Dans un rapport publié le jeudi 10 juillet 2025, l’organisation non gouvernementale Oxfam tire la sonnette d’alarme sur les inégalités grandissantes en Afrique. Le constat est glaçant : les quatre Africains les plus riches possèdent davantage de richesses que la moitié de la population du continent réunie.

Une concentration extrême de la richesse

En l’an 2000, l’Afrique ne comptait aucun milliardaire. Aujourd’hui, ils sont 23 à eux seuls à cumuler près de 112 milliards de dollars. À la tête de ce classement, on retrouve :

Aliko Dangote (Nigéria) : 23,3 milliards $

Johann Rupert & famille (Afrique du Sud) : 14,2 milliards $

Nicky Oppenheimer & famille (Afrique du Sud) : 10,2 milliards $

Nassef Sawiris (Égypte) : 9,4 milliards $


Pendant ce temps, l’Afrique demeure la seule région du monde où le nombre de personnes vivant dans l’extrême pauvreté continue d’augmenter, selon le rapport.

Une élite fortunée face à des États passifs

Oxfam accuse directement les gouvernements africains de laisser prospérer ces inégalités, en refusant de taxer efficacement les plus riches. En effet :

Les 5 % les plus riches détiennent une fortune de 4 000 milliards de dollars, soit plus du double de la richesse du reste de la population du continent.

Deux tiers des pays africains n’appliquent aucun impôt sur les successions.

De nombreux États ont également réduit ou supprimé l’impôt sur la fortune.

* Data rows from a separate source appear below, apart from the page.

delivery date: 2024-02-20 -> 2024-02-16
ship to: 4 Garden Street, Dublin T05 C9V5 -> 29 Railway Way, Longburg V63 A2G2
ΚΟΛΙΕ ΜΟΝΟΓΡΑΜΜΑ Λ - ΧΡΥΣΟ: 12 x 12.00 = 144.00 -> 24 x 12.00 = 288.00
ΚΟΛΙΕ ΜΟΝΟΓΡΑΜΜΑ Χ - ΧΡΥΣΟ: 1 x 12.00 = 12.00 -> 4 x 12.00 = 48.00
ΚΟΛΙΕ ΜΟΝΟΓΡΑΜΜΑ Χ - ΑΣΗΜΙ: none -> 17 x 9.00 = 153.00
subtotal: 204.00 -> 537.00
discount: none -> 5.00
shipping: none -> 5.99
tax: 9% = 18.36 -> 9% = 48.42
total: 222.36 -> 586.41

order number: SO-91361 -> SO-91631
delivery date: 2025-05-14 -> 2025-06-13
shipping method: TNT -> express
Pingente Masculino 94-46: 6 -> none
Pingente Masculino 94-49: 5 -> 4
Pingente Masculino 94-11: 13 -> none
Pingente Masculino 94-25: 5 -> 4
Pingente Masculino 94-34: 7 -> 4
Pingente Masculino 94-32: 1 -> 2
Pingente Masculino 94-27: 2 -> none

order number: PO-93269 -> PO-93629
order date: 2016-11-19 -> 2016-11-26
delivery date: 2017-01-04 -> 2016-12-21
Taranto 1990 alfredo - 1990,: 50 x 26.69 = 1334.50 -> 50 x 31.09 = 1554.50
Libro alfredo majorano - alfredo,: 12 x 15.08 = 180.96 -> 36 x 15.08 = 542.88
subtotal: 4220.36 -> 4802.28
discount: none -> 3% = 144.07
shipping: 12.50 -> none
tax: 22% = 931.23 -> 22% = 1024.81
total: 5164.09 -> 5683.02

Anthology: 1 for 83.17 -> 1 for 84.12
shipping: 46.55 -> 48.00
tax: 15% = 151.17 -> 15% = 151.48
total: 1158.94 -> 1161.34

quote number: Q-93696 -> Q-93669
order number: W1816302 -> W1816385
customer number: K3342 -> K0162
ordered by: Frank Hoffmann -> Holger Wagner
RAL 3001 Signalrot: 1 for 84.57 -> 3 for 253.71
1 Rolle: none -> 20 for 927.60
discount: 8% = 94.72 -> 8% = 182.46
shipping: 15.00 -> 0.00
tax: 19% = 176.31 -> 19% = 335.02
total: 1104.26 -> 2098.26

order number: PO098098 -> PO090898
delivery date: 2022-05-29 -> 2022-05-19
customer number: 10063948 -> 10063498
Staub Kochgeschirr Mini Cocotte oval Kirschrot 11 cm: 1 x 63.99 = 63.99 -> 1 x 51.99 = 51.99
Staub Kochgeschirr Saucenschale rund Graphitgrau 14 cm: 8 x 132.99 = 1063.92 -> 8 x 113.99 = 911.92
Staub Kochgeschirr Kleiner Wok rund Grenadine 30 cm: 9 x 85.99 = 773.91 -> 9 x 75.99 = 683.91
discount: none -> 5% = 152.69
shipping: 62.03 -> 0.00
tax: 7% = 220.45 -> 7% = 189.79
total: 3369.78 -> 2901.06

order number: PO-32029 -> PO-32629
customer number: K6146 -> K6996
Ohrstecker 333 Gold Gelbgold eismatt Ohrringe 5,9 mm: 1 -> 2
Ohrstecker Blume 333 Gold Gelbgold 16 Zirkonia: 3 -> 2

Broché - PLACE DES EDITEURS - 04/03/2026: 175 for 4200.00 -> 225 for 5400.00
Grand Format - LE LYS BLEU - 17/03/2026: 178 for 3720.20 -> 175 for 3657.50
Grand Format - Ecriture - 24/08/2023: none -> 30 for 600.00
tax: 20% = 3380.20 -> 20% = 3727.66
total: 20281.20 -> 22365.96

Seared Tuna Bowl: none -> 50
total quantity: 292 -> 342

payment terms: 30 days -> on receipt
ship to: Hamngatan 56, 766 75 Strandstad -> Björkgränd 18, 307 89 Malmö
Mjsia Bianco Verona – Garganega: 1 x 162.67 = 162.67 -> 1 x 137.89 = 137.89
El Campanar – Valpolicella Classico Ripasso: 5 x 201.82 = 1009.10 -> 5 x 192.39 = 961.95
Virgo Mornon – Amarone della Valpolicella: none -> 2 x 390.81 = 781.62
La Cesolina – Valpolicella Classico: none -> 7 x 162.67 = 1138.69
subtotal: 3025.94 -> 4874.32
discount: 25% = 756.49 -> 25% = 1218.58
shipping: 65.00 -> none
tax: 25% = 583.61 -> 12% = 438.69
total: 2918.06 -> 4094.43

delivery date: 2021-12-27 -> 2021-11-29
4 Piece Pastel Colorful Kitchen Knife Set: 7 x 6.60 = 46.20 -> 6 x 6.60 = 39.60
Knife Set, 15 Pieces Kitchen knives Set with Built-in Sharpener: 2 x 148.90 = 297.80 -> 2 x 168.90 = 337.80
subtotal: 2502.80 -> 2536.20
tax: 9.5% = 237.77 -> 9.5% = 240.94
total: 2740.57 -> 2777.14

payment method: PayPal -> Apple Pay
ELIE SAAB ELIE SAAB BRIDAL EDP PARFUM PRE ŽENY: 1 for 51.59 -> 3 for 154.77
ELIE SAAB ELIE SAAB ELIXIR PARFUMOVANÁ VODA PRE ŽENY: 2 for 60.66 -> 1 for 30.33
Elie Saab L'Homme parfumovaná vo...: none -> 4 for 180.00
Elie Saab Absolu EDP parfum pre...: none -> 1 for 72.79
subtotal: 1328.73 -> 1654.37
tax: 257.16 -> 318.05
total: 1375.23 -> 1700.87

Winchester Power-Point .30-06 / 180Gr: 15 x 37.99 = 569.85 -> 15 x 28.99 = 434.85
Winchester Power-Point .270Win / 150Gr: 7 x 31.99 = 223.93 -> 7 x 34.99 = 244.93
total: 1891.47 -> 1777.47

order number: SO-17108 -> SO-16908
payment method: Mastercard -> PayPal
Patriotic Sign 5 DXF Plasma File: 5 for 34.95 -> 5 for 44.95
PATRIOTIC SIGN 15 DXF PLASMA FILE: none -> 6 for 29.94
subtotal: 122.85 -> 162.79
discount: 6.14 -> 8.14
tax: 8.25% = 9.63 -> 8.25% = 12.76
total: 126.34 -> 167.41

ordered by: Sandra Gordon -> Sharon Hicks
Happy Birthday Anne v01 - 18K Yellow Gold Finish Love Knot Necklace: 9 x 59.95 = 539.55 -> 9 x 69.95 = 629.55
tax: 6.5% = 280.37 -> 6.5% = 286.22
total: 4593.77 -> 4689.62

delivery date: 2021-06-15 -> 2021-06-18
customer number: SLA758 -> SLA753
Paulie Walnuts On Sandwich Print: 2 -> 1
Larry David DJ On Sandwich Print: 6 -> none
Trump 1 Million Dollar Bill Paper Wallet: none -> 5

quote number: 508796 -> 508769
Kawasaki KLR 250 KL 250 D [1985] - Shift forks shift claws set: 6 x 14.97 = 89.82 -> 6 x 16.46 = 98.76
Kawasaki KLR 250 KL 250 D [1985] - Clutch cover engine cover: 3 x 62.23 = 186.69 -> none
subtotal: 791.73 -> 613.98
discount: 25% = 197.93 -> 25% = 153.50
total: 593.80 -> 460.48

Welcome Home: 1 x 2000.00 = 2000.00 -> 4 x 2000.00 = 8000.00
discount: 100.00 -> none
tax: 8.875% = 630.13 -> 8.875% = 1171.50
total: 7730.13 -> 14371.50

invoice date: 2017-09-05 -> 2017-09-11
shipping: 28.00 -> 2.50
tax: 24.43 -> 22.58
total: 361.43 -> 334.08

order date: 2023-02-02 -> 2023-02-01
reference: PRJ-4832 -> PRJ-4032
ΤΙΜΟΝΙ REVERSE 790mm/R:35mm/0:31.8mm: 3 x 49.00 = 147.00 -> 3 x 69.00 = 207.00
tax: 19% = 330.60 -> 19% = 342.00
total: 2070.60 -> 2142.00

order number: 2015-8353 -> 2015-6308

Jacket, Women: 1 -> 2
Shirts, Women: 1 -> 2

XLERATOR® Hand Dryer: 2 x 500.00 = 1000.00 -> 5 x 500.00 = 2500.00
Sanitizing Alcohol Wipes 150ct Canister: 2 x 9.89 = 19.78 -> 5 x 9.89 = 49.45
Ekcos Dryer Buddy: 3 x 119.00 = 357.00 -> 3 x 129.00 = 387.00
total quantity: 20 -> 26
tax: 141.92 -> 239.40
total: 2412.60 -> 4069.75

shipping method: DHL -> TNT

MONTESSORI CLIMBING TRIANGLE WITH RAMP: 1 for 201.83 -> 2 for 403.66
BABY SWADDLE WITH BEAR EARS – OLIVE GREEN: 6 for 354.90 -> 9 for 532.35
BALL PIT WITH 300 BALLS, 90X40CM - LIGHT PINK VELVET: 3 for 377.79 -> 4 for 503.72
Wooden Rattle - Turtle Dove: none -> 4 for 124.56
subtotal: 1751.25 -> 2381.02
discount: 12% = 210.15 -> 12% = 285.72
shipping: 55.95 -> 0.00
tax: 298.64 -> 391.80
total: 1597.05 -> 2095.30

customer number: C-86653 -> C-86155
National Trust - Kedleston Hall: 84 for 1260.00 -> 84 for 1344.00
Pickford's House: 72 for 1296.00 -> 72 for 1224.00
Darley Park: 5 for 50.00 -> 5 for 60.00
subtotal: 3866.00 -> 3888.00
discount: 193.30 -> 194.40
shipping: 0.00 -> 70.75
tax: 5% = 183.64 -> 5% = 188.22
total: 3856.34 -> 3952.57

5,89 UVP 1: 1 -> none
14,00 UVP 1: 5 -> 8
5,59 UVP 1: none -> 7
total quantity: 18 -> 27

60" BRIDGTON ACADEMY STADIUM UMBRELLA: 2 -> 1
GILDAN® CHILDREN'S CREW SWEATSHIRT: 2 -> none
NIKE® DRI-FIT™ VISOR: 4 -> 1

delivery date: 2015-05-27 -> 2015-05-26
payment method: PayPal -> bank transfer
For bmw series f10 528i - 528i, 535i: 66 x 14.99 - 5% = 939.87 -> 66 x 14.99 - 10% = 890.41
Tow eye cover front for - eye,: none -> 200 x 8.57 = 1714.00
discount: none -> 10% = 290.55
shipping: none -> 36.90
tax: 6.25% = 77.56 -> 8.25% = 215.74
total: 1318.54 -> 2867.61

Un appel à l’action fiscale au sommet de l’Union africaine

Profitant de l’ouverture du sommet de coordination de l’Union africaine à Malabo, Oxfam appelle les dirigeants africains à instaurer des politiques fiscales plus équitables. L’ONG cite des exemples inspirants :

Le Maroc et sa politique d’impôt foncier.

L’Afrique du Sud, pionnière en matière de fiscalité progressive.

Le Kenya, qui a récemment triplé l’impôt sur les gains en capital, générant 64 millions de dollars de recettes fiscales par an.


Conclusion :
Ce rapport remet en question la légitimité des modèles économiques actuels sur le continent. Pour Oxfam, une fiscalité plus juste est essentielle pour lutter contre l’extrême pauvreté et renforcer la justice sociale en Afrique. La balle est dans le camp des décideurs politiques africains.